Harry, de 41 anos, e sua esposa Meghan, de 45, que vivem na Califórnia após romper seus laços com a família real em 2020, voltariam em breve a morar no Reino Unido, segundo essas informações, ainda sem confirmação oficial.
Veículos como a BBC informaram que os dois filhos do casal, Archie, de 7 anos, e Lilibet, de 5, estão matriculados em uma escola britânica com início do ano letivo em setembro.
"Se isso se confirmar (o retorno), a atenção pública e midiática voltará a se concentrar nos conflitos e questões que originalmente provocaram sua saída", comenta à AFP Nathalie Weidhase, da Universidade de Surrey.

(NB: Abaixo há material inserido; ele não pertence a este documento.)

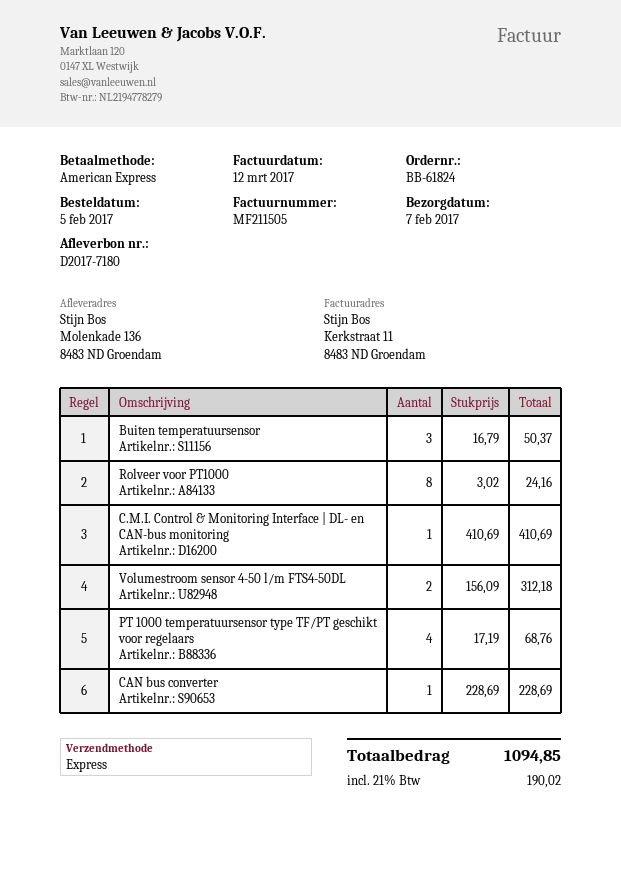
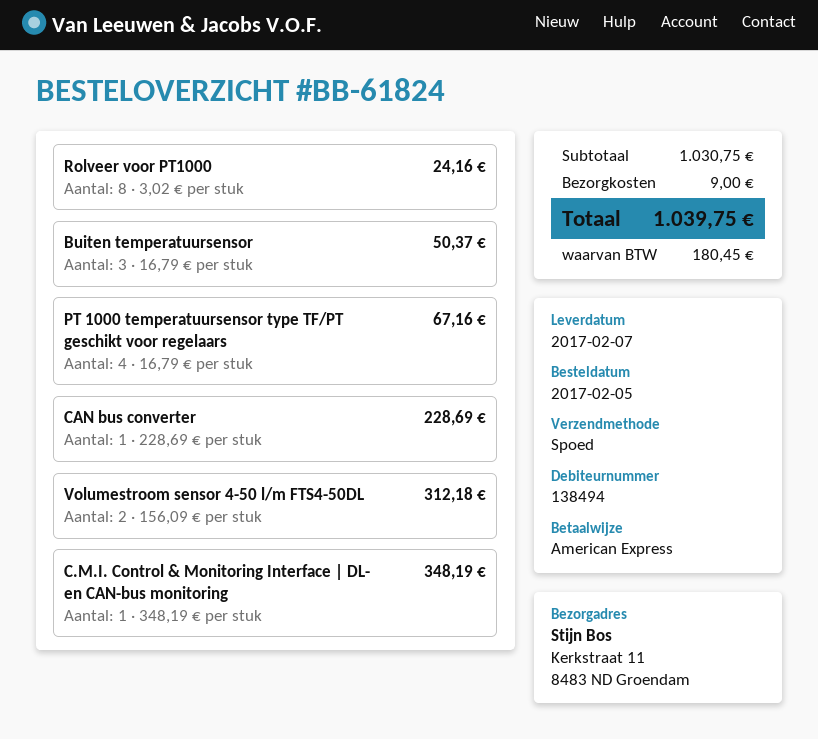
ship to: Molenkade 136, 8483 ND Groendam -> Kerkstraat 11, 8483 ND Groendam
C.M.I. Control & Monitoring Interface | DL- en CAN-bus monitoring: 1 x 410.69 = 410.69 -> 1 x 348.19 = 348.19
PT 1000 temperatuursensor type TF/PT geschikt voor regelaars: 4 x 17.19 = 68.76 -> 4 x 16.79 = 67.16
shipping: none -> 9.00
tax: 190.02 -> 180.45
total: 1094.85 -> 1039.75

Ao entrar nessas questões, a professora cita "o racismo sofrido por Meghan Markle e as consequentes preocupações com sua segurança", assim como "os conflitos familiares que se agravaram após o lançamento da autobiografia de Harry, 'O que sobra', na qual tornou públicos episódios familiares privados e até então desconhecidos".
- Sua nova casa -
Segundo informações da imprensa, o casal já escolheu sua casa, que não seria uma das residências reais.
Entre os possíveis lugares aparece a região de Northampton, ao norte de Londres, local da propriedade de Althorp, pertencente aos Spencer, família da mãe de Harry, a falecida princesa Diana. Outra possibilidade seria a região de Cotswolds, perto de Oxford, no centro-oeste da Inglaterra, muito frequentada por celebridades.
Segundo a imprensa, o pai de Harry, o rei Charles III, de 77 anos, foi informado sobre seu projeto no domingo.
Enquanto sucedem informações sobre seu retorno, muitas questões permanecem em aberto, como as medidas de segurança para a família e suas relações com a realeza.
Harry havia dito que não se sente seguro em levar sua família ao Reino Unido após perder, em 2025, uma batalha judicial pela proteção policial financiada pelo governo britânico.
Outra questão é o afastamento de seu irmão, William, herdeiro do trono, e do pai, o rei Charles III após sua partida para os Estados Unidos.
O soberano e sua esposa, Camilla, receberam Harry, Meghan e seus dois filhos pela primeira vez em quatro anos no início de julho.
Apesar de ter deixado o Reino Unido, Harry continua sendo patrono de várias organizações beneficentes em seu país natal.
- Projetos fracassados -
O tabloide Daily Mail considera que seu retorno "provavelmente será percebido como a admissão mais contundente do fracasso de seus grandes projetos para conquistar os Estados Unidos".
Depois de um contrato lucrativo com a Netflix e outros compromissos, Meghan se reinventou como empresária com sua marca "As Ever", dedicada à venda de geleias, velas e chá.
"Eles continuarão com seus atuais trabalhos remunerados como celebridades, ou isso marca o início de seu retorno a uma vida como membros ativos da família real?", questiona Weidhase.
"Seus podcasts, programas sobre estilo de vida e atividades empresariais são incompatíveis com a filosofia de trabalho da realeza, entendida como serviço em prol do bem comum e não com fins econômicos", destaca.
William, irmão mais velho de Harry, não reagiu ao anúncio. Harry afirmou várias vezes que espera uma "reconciliação" com sua família.
Para o especialista em realeza Ed Owens, "essa é uma das razões" do retorno. Mas a principal, afirma, é de ordem familiar, "querem que seus filhos cresçam no Reino Unido".
A reação do público britânico também continua incerta sobre os impopulares duques de Sussex. Apenas 22% têm uma opinião positiva sobre Meghan e 33% sobre Harry, segundo uma recente pesquisa da YouGov.